Led by Peter Dutton, the anti-immigration minister for home affairs, the insurgents insisted that, with Turnbull as leader, the party would haemorrhage votes to smaller right-wing parties. In particular, the nativist One Nation Party (similar to Ukip) had been making significant gains in Queensland, Dutton’s home state. On 21 August Turnbull called the rebels’ bluff and declared the leadership of the party (and, by default, the country) vacant. The Liberal MPs and senators who gathered in the party room were faced with a choice between Turnbull and Dutton, and backed the former by 48 votes to 35. But Turnbull was far from secure. Three days later, MPs backed another spill – the term used for the declaration that the leadership is vacant – and this time Turnbull declined to stand. He initially supported the foreign minister, Julie Bishop, in a three-way contest with Dutton and Scott Morrison, the treasurer. Bishop bowed out after receiving only 11 votes, despite having served as deputy leader of the party for 11 years. At press conferences following the coup, she described the bullying she and other female Liberal MPs had experienced from the rebels. Morrison emerged as the compromise candidate, and became prime minister on 24 August. It may not have been an outright victory for Dutton, but it was certainly a failure for the moderate wing of the party: Morrison campaigned for a ‘No’ vote in the same-sex marriage referendum and, as immigration minister, launched a militarised campaign, known as Operation Sovereign Borders, to intercept and imprison refugees in defiance of international law.
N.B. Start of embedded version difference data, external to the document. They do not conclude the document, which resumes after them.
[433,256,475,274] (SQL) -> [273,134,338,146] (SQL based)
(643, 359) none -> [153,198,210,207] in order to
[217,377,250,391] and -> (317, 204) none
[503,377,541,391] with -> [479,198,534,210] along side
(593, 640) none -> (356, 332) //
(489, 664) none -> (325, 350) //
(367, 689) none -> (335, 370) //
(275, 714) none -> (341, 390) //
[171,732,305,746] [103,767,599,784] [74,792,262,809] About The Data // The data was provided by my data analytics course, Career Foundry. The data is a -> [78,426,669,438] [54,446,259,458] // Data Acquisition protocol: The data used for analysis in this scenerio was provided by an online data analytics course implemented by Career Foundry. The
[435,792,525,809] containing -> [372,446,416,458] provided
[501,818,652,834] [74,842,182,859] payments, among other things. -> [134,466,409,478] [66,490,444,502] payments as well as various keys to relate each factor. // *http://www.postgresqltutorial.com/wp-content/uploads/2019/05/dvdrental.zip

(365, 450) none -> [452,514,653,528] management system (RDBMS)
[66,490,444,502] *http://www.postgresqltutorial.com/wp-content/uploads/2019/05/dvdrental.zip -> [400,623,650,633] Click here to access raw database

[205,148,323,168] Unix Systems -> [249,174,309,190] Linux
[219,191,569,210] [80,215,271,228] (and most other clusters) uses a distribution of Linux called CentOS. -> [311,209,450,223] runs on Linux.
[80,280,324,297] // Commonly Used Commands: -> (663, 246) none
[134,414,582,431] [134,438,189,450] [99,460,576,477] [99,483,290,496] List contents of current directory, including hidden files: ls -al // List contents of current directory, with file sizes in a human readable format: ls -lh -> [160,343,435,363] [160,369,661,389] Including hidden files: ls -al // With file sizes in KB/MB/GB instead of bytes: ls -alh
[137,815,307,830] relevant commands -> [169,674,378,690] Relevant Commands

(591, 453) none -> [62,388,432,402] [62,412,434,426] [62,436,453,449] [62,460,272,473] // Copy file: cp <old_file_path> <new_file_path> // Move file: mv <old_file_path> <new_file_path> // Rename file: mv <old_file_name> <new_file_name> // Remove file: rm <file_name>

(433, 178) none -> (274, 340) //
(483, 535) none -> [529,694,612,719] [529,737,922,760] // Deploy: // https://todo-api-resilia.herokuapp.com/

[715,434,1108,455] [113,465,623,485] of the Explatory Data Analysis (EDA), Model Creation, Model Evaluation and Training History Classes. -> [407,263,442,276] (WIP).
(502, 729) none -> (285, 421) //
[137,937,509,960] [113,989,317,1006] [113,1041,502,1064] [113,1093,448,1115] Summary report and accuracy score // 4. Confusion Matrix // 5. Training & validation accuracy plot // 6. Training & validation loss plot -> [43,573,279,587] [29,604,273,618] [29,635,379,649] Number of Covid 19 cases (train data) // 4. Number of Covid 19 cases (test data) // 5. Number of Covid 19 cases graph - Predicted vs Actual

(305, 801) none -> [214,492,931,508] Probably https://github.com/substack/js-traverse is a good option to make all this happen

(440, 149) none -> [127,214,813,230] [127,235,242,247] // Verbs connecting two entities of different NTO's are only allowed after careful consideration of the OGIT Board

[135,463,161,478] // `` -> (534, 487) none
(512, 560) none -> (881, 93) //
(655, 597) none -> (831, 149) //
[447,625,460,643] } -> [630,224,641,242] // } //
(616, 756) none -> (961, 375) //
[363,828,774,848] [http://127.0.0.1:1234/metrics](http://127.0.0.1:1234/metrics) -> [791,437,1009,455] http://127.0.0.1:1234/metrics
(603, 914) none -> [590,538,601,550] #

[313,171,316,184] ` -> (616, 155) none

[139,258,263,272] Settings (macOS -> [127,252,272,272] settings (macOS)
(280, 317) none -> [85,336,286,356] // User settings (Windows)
The roots of the current turmoil are deep. Turnbull himself deposed the previous prime minister, Tony Abbott, in a spill in September 2015. Abbott remained in Parliament as the not so secret ringleader of the conservative faction, openly plotting revenge. Before Turnbull and Abbott, the Labor prime ministers Kevin Rudd and Julia Gillard had repeatedly moved through the revolving doors of leadership, deposing each other with increasing bitterness. And on top of this, since mid-2017 Australian politics has been convulsed by a series of scandals related to Section 44 of the constitution, which disqualifies citizens with dual nationality from standing for Parliament. Persistent digging by political rivals revealed almost twenty sitting members who were, in some cases unknowingly, still citizens of Canada, New Zealand, Italy or Britain. In a country where more than a quarter of all citizens were born overseas, it was striking to be reminded that a sizeable proportion of Australians could be constitutionally excluded from political power. One way and another, it isn’t surprising that public dissatisfaction with the ‘pollies’ in Canberra is at a record high.
Why the radical instability? Domestic commentators generally point to the particularities of the Australian political system. Voting is compulsory; failing to vote earns you a fine. Governmental terms last only three years – the shortest of any established democracy. These brief parliaments mean politicians keep a constant eye on the polls, and take swift and often brutal action to hold onto power beyond the next election. If the polls look bad, it is tempting to overthrow the current leader. The rules governing leadership ballots encourage factionalism. Most party leaders are elected by sitting members of Parliament, with no input from the party membership and with only a simple majority needed to ‘roll’ a prime minister. Following its own spills in 2010 and 2013, the Labor Party, now the main opposition, has changed its bylaws to give rank and file members a say in leadership decisions. But these rules have yet to be tested, and those watching the British Labour Party under Jeremy Corbyn are nervous of a similar split between the parliamentary party and the members.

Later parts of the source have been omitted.